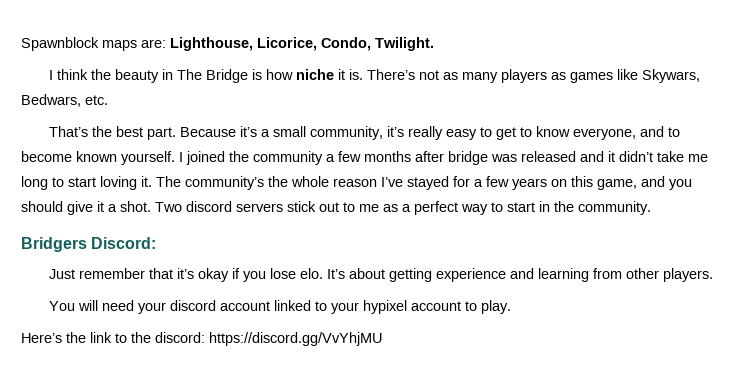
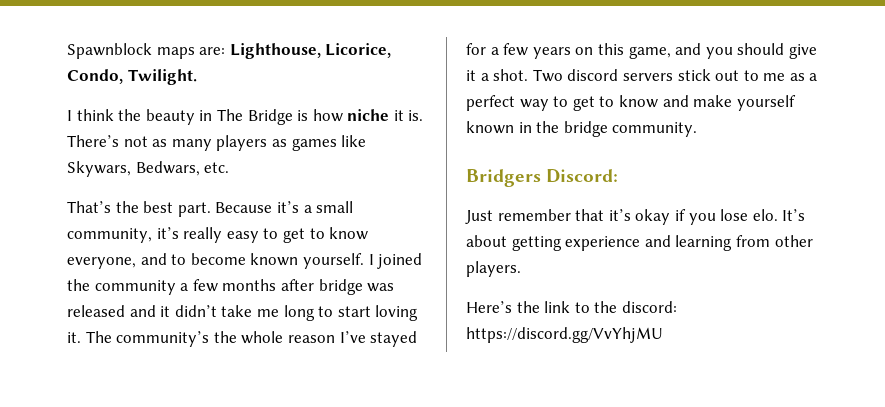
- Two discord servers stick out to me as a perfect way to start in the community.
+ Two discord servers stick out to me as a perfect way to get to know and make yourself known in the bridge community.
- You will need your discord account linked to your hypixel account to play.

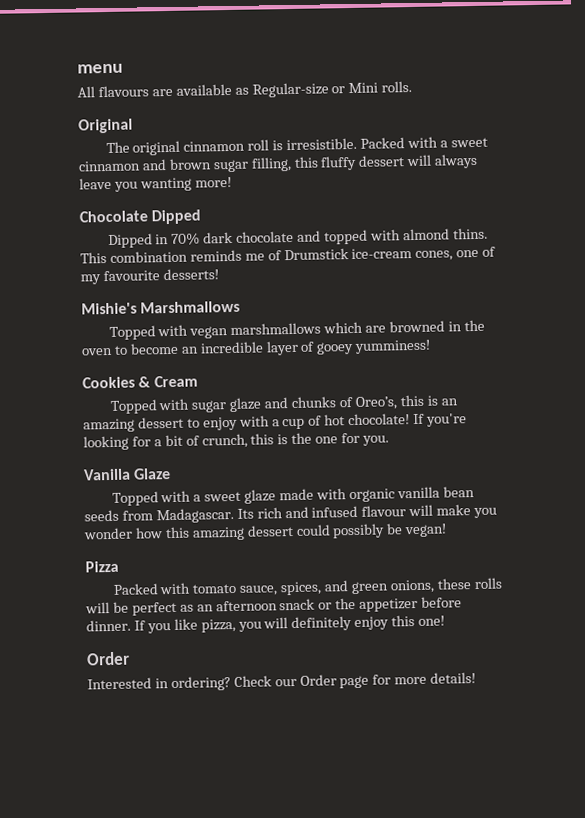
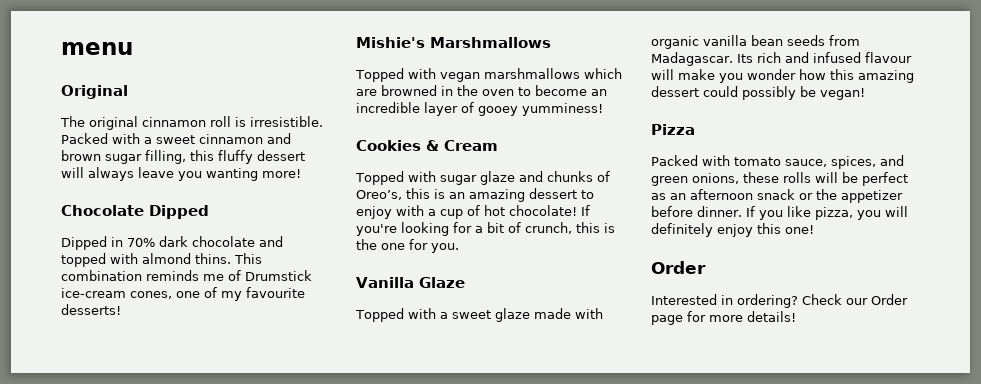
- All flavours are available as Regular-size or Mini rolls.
━━━━
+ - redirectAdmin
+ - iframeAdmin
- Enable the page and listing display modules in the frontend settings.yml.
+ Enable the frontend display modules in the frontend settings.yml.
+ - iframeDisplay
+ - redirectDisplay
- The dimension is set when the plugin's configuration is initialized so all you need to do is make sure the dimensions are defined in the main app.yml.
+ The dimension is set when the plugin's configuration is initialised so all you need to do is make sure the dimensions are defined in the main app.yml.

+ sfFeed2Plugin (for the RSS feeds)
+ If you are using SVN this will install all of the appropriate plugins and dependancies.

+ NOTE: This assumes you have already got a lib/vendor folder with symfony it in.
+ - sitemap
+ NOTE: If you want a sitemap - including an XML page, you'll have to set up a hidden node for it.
━━━━
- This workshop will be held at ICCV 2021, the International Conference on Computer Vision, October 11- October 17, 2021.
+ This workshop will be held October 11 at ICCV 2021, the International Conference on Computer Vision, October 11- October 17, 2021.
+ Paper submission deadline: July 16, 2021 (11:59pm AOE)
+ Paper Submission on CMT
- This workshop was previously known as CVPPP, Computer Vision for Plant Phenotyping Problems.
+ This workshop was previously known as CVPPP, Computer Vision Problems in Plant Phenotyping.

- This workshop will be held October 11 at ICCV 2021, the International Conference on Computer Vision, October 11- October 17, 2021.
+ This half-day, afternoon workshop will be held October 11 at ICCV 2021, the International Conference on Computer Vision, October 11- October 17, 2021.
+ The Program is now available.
━━━━
## Instructions to follow
Report all lines of the data above that include the string "discord".

## Expected output
- Two discord servers stick out to me as a perfect way to start in the community.
+ Two discord servers stick out to me as a perfect way to get to know and make yourself known in the bridge community.
- You will need your discord account linked to your hypixel account to play.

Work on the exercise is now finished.